A computational method predicting guide RNA activities
According to our results above, quite a fraction of guide RNAs showed moderate or no activity that about 50% of guide RNAs in the library got activity scores > 0.1 (lgscore>-1), which indicates guide RNAs designed without a rational method could not be successfully used in genome editing. It is time and labor consuming to test each guide RNA before a gene-editing experiment, thus an in silico method for guide RNA efficacy prediction is in need, and recently several works have been developed to facilitate it.[ ]As we firstly created a dataset of Cpf1 guide RNA activity in prokaryotes, a novel predicting method based on our results could be a supplement to current studies and test the generalization ability of those methods based on eukaryotic datasets.

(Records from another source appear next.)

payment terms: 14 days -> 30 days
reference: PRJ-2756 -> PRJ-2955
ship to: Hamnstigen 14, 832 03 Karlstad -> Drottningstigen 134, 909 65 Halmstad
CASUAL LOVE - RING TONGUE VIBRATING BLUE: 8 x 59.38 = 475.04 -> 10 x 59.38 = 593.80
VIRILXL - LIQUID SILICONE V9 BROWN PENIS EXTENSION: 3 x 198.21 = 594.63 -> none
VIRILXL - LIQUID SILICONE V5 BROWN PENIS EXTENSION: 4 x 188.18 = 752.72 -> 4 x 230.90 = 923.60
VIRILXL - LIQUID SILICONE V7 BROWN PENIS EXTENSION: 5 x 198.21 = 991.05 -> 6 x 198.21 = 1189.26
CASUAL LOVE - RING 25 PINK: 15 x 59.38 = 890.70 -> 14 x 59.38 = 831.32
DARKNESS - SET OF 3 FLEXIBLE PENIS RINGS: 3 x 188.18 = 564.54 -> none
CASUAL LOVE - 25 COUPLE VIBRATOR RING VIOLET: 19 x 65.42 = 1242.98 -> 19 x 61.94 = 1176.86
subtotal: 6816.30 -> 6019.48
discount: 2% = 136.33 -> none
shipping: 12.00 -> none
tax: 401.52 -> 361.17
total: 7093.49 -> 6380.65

We filtered our results by removing data of low quality, and established a dataset based on selective2. We randomly separated the dataset (90% for training and 10% for testing) in order to avoid overfitting, and used 10-fold cross-validation to retest the capacity of the trained model (Fig.2a). Then, we defined a series of featurization considering the DNA sequence of the protospacer, PAM and fraction of base that convert each sequence in our library into more than 350 binary and continuous feature information as inputs. Using features extracted from each guide RNA, we built a regression model to predict its activity. (Fig.2b) We re-separated the dataset after randomly shuffling to do the training 10 times in total, and there was no significant difference at the performance of all trained models, suggesting that our model is robust and no bias have been introduced by separating the dataset (Fig.2c Fig2d).
We compared our predictive results with deepCpf1, the most-cited work, to evaluate the performance of our model. [36] We found weak correlation between experiment results and the predictions from deepCpf1, while our model is much more predictive with Spearman correlation coefficient of 0.80 on average(Fig.2c Fig2d). It indicated that the models trained with data from mammalian cells provided limited comprehension of the guide RNA sequence features contributing to cleavage activity on the Impact of chromatin structures and the NHEJ repair pathway.

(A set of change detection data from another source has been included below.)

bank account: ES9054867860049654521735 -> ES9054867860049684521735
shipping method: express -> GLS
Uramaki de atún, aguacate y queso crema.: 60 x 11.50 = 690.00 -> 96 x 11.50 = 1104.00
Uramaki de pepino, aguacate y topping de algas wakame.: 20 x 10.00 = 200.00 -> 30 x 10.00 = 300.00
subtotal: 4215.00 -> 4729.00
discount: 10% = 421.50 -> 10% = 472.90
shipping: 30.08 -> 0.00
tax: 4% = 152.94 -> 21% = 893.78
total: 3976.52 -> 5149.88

To verify our founding and explore the mechanism of different predictive power between two models, we further tested their performance on forecasting the most efficient guide RNAs as well as the inefficient ones, since the selection of guide RNA for efficient genome editing is in critical demand in research and clinical. After we have processed the data of every sequence in our library using our model and deepCpf1, each sequence got a prediction score corresponding to its experimental activity. Then, we accessed the ability of each model to distinguish efficient guide RNAs from inefficient ones individually, by comparing the experimentally measured activity scores of a group of sequence in high prediction scores with which in low scores (Fig2.e). According to the scores predicted by our model, there was significant difference of measured activities between predictive high-score group and low-score group, while no significant difference of which by deepCpf1 in contrary, confirming that our model has a better predictive capacity Furthermore, we investigated the reason that the improvement of our model may be attributed to. This time we divided the test library into high-score group and low-score group according to their experimental activity and compared those prediction scores processed by each model (Fig2.f) As expected, our model performed much better than deeCpf1 in both efficient and inefficient guide RNA predictions. Interestingly, the deepCpf1 model was proven to be of almost no ability to predict efficient guide RNAs, but of weak ability to predict inefficient ones accurately. It revealed the disability in characterization of high-activity guide RNA as a primary reason why deepCpf1 underperformed in prokaryotic. We tried to make an explanation for why deepCpf1 is not sensitive when working with data from more efficient guide RNA, later. Overall, our model makes predictions of guide RNA activity better than current approaches and is extremely good at predicting efficient ones, at least in prokaryotic where developed.
We next investigated the sequence features contributing to guide RNA activity. We mainly focus on the sequence composition of protospacer besides some other factors reported including GC content, melting temperature. A linear model was used here to plot the coefficients of position-dependent dimers and trimers respectively(Fig.3a,b,c ). Results of T7 endonuclease I (T7EI) assay showed that guide RNA sequence features could affect genome editing in both human cells (Fig. 3d ) . It is notable that approximately equal effect of dimer/trimer each position in seed region of protospacer was observed considering their distance from the PAM, while the first single nucleotide was used to be known as a stronger factor. We also observed the promotional effect of AH dimers, AHN trimers and the inhibitory role of GB, TK dimers, GBN trimers at certain positions. Our findings were in consistence with the results of another activity profiling screening independent, although we obtained a larger scale library and provided a more comprehensive and convincing model.[33] These effects may be attributed to the expression level or stability of guide RNA as well as the interaction of Cpf1-crRNA complex with its DNA substrate.